■ Exercise details
Which lines of the entries contain the string "training"? Please find them and copy them.

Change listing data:
--*--
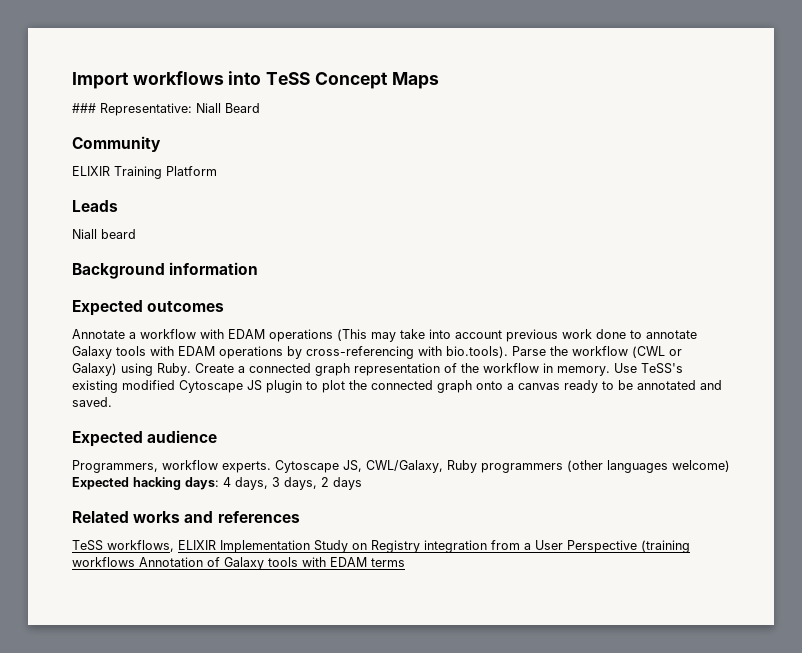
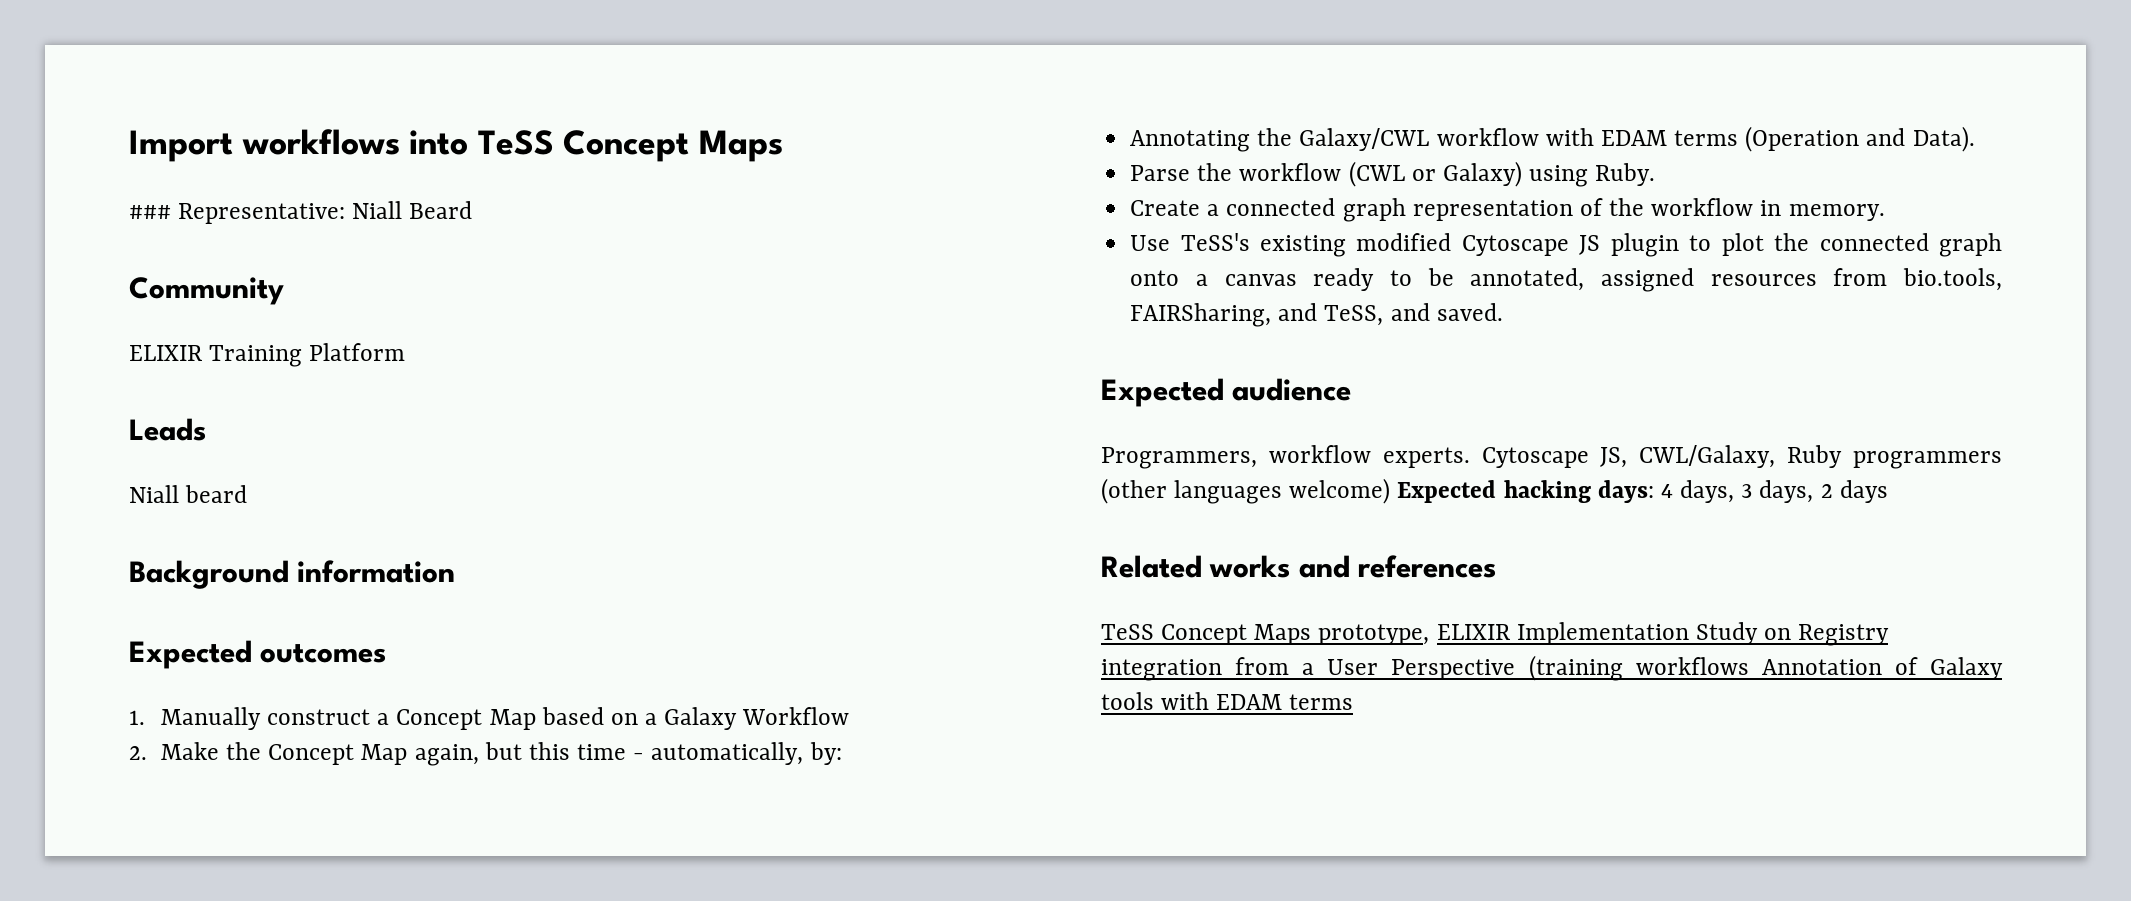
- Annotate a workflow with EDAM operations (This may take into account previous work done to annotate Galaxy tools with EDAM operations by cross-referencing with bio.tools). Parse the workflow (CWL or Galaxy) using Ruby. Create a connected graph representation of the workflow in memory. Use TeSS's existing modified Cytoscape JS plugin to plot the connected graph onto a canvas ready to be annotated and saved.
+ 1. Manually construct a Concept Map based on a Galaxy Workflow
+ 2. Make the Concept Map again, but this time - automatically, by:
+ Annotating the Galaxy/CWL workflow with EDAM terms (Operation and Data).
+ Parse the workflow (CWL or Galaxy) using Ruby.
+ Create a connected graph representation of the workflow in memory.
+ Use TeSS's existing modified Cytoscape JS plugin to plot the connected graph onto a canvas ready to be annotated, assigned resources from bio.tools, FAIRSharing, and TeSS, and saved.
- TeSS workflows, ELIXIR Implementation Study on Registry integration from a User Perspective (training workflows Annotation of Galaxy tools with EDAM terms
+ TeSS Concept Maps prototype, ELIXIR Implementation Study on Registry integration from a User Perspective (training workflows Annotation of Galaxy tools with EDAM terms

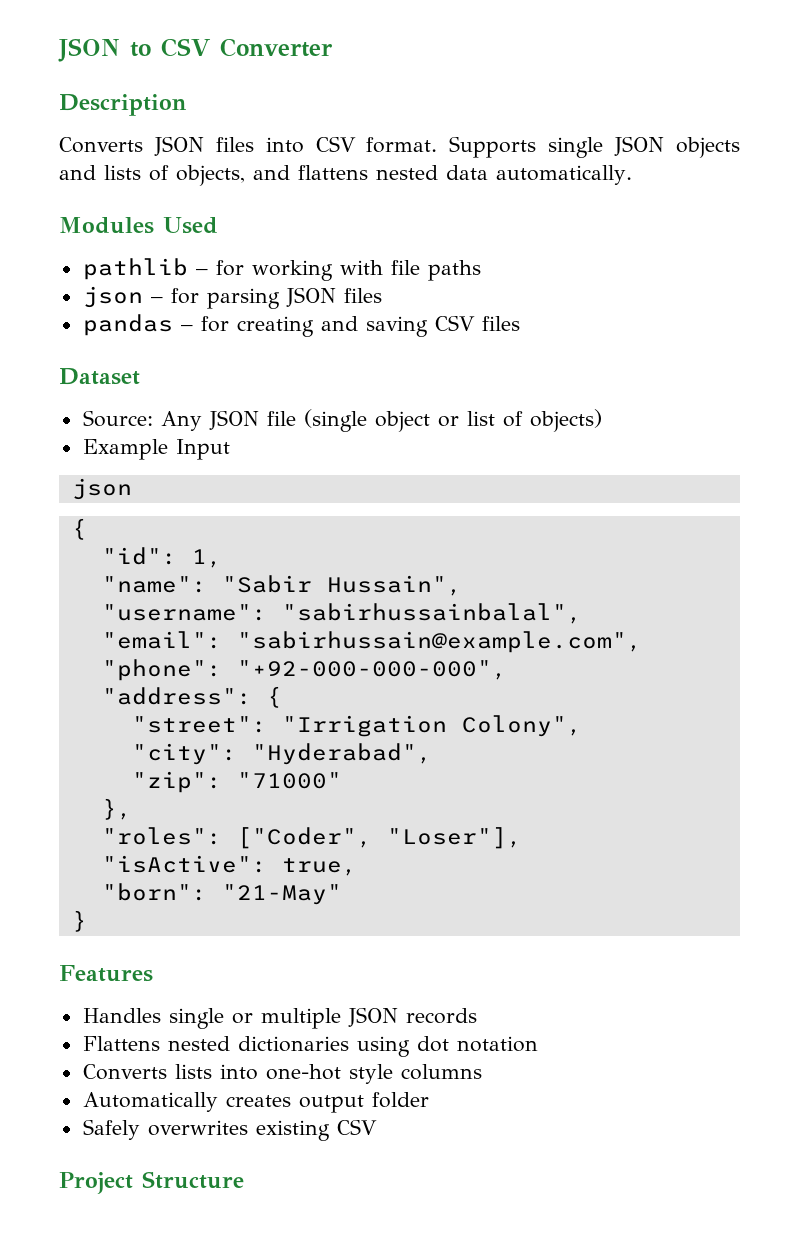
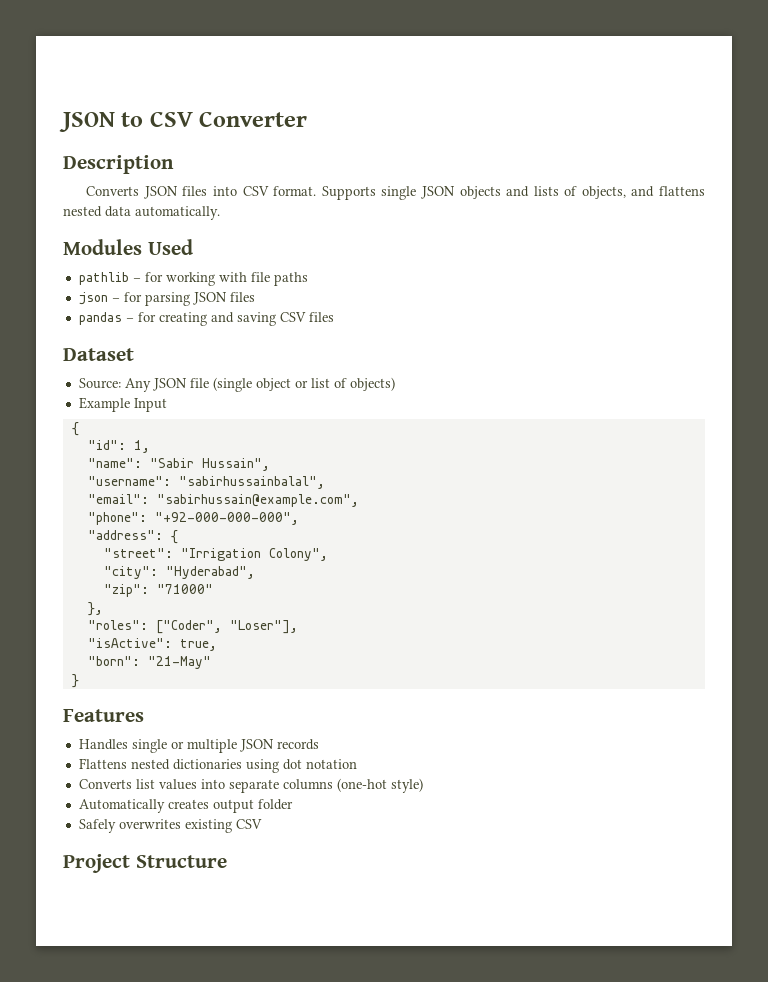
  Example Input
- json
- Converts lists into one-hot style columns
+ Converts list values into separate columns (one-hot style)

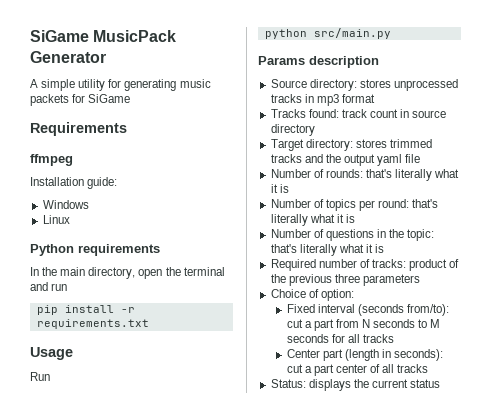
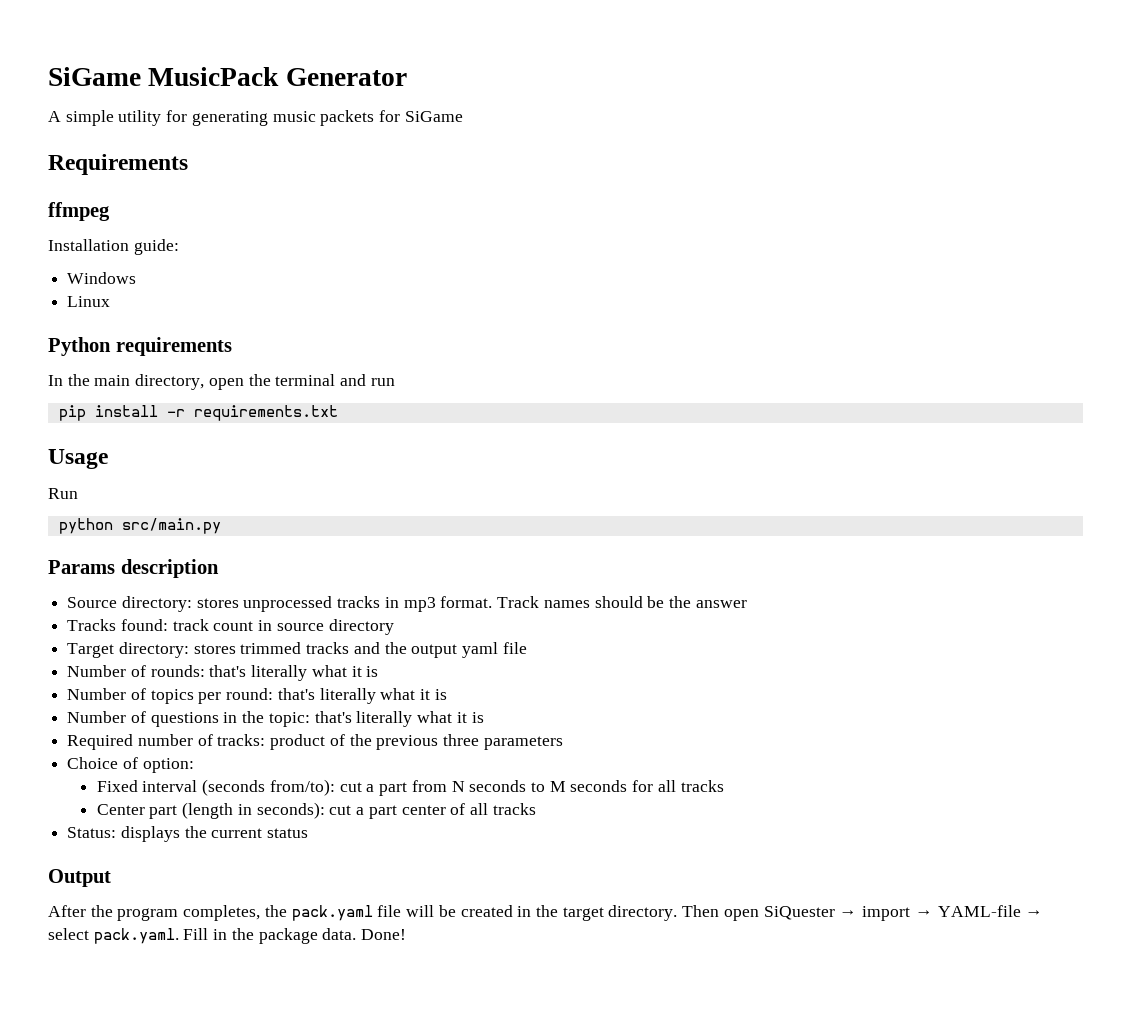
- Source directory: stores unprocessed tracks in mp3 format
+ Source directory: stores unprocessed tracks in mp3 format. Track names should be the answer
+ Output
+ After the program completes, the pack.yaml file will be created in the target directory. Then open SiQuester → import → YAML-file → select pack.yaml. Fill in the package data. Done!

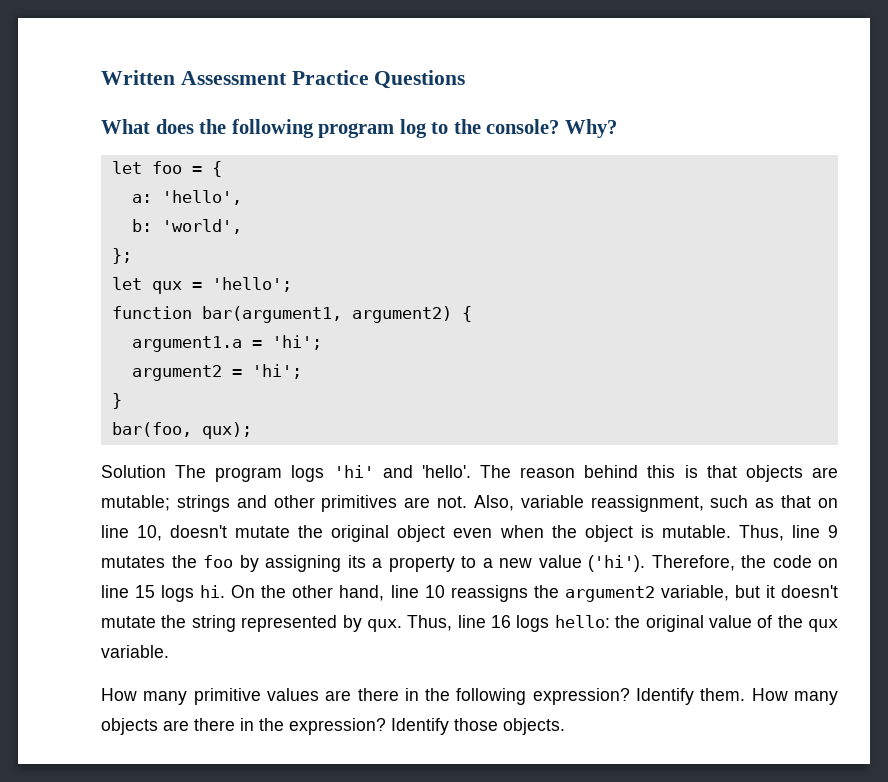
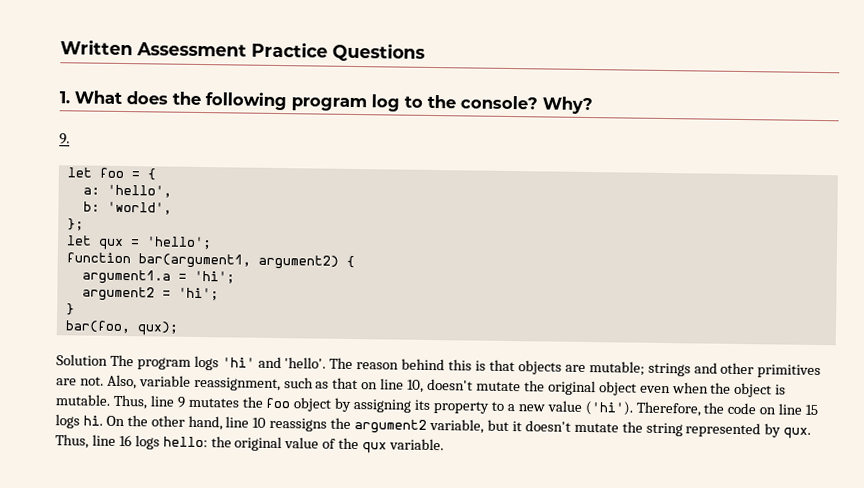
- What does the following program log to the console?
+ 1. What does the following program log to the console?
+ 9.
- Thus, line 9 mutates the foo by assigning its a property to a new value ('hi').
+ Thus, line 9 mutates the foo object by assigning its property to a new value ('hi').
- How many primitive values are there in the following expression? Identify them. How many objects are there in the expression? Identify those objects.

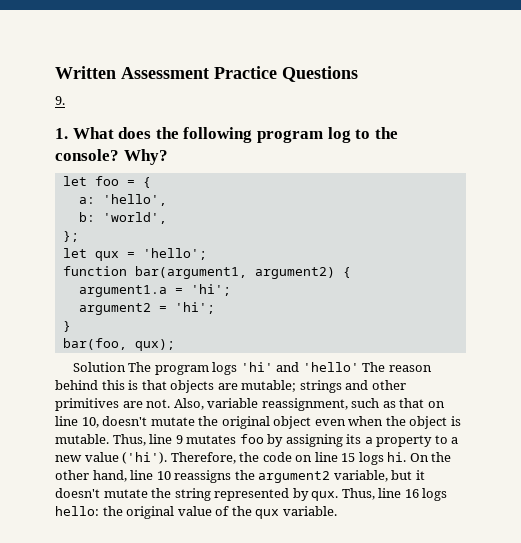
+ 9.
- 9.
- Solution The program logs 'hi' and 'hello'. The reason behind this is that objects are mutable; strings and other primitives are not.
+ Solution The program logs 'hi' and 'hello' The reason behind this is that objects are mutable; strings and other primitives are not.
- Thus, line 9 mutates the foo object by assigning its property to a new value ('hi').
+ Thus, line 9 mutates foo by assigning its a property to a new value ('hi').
--*--
■ Exercise result
- TeSS workflows, ELIXIR Implementation Study on Registry integration from a User Perspective (training workflows Annotation of Galaxy tools with EDAM terms
+ TeSS Concept Maps prototype, ELIXIR Implementation Study on Registry integration from a User Perspective (training workflows Annotation of Galaxy tools with EDAM terms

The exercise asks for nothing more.